┌────────

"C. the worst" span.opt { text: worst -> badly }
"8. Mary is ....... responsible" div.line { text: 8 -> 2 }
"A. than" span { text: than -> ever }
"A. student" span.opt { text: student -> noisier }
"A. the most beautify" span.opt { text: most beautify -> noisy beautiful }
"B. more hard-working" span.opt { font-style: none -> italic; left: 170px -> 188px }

└────────
┌────────

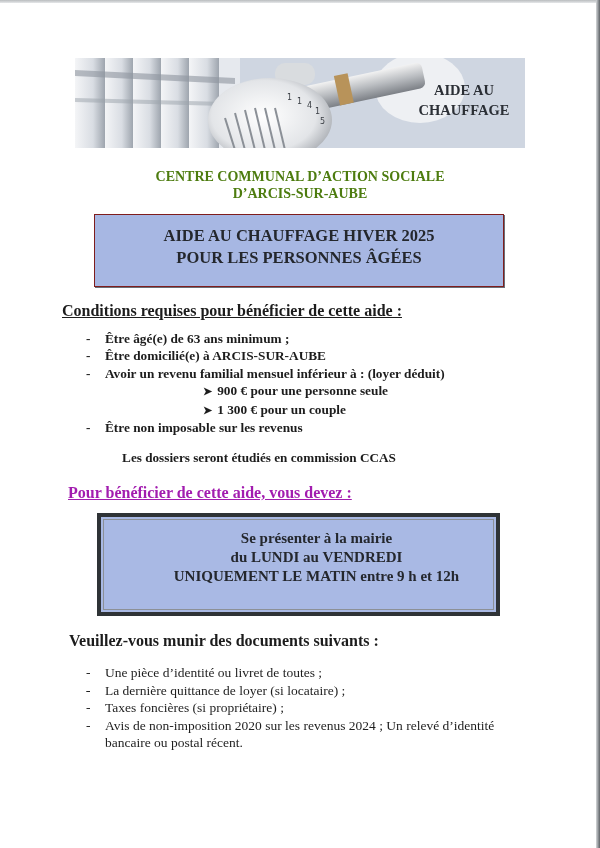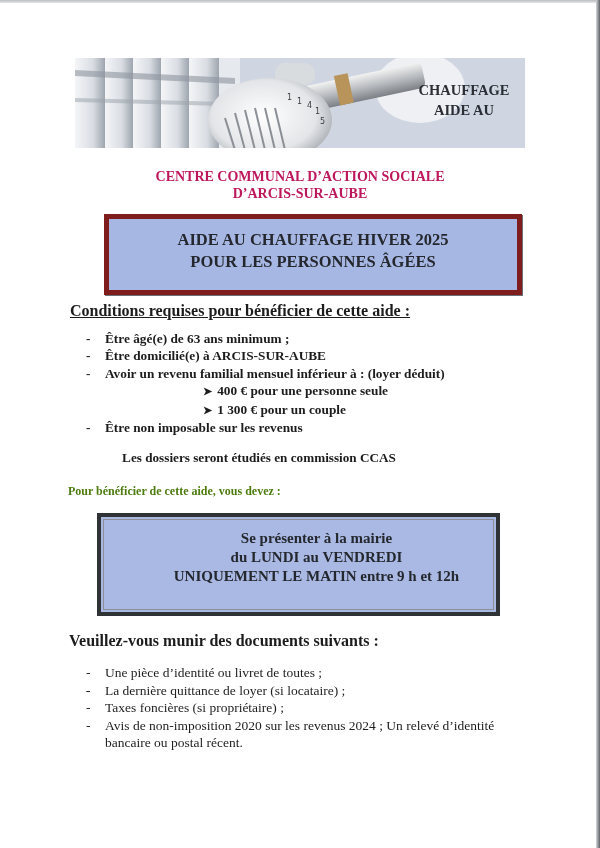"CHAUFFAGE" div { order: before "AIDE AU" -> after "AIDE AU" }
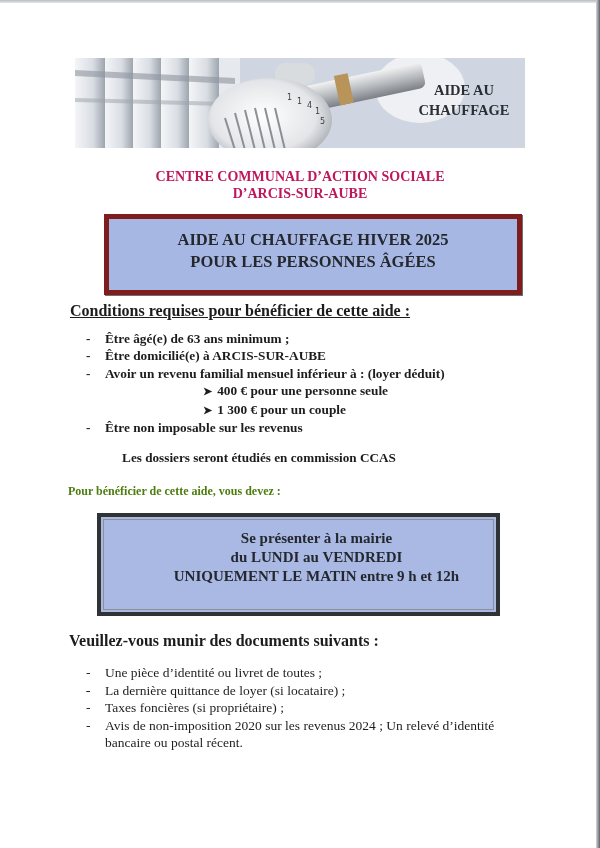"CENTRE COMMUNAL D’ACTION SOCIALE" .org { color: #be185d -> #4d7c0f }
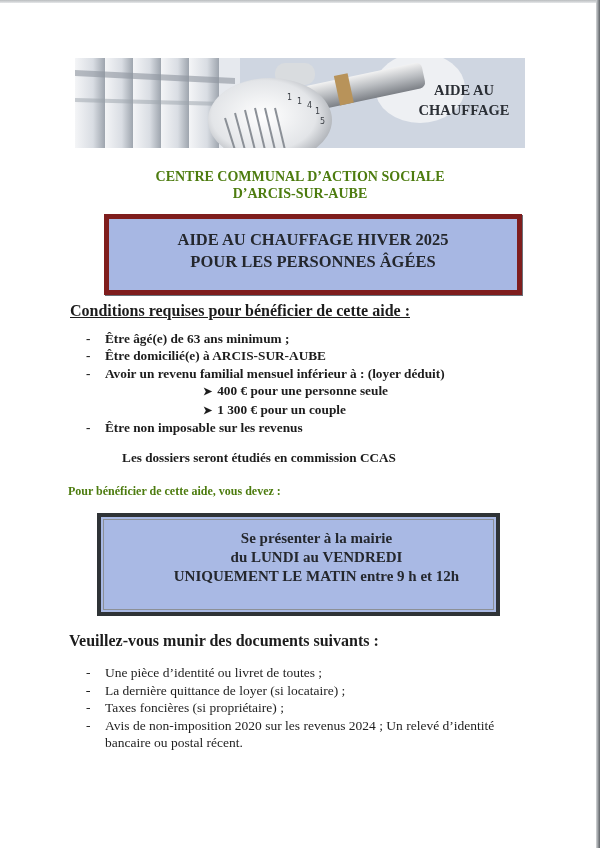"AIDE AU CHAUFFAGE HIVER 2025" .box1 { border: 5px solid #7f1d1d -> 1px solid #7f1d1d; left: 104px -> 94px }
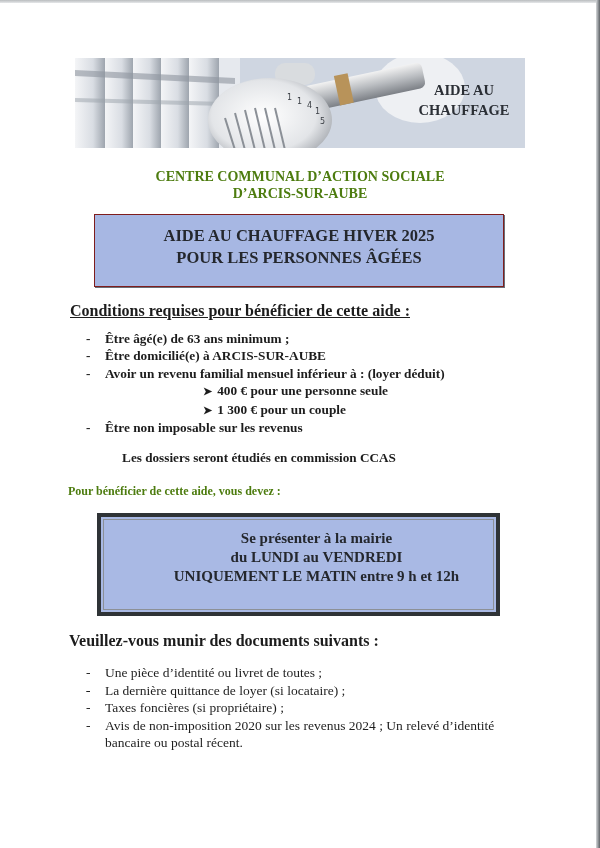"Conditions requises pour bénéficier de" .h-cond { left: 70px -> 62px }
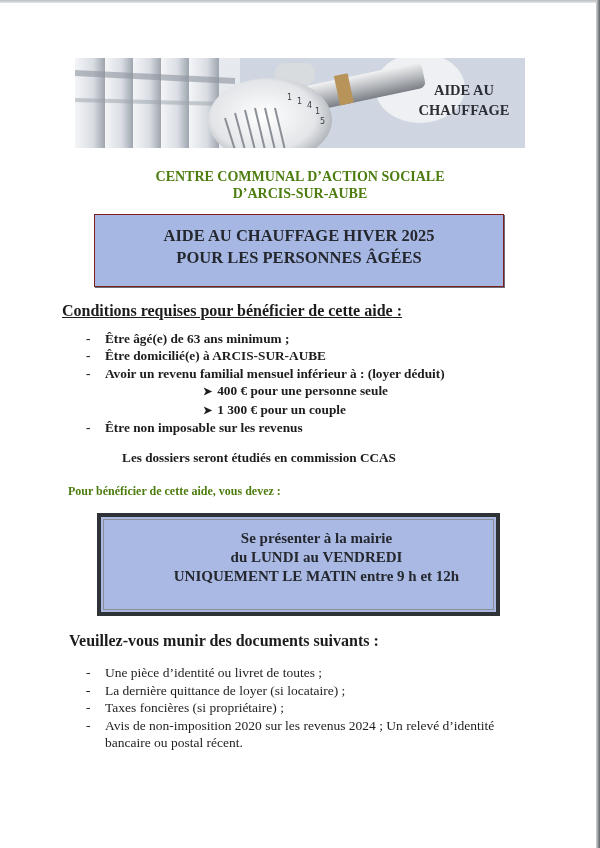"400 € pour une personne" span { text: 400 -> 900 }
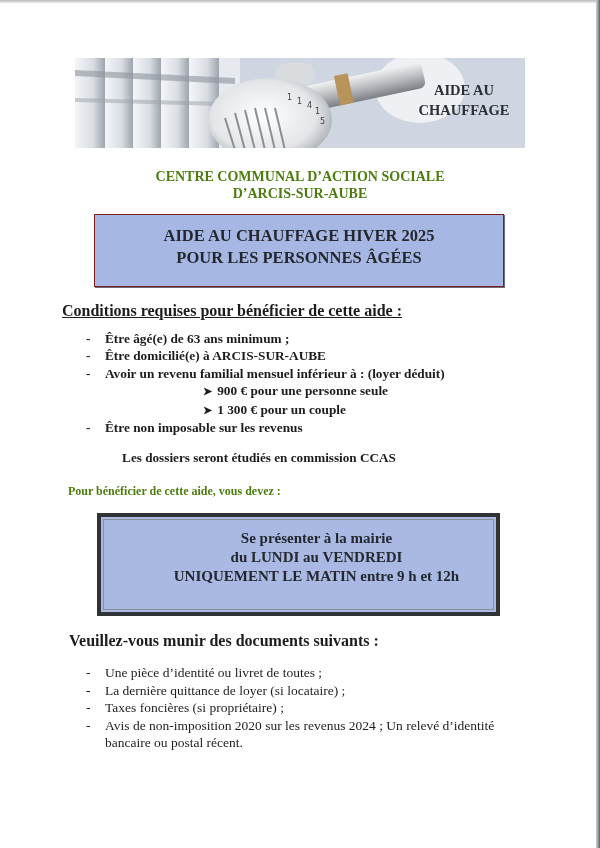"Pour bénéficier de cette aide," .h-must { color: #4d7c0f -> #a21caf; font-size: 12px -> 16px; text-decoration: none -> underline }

└────────

[Work to be completed]
Among the entries above, the line containing "text: than ->", the line containing "font-style: none ->", and all lines between them are to be restated word for word; nothing else belongs in the reply.

[Task solution]
"A. than" span { text: than -> ever }
"A. student" span.opt { text: student -> noisier }
"A. the most beautify" span.opt { text: most beautify -> noisy beautiful }
"B. more hard-working" span.opt { font-style: none -> italic; left: 170px -> 188px }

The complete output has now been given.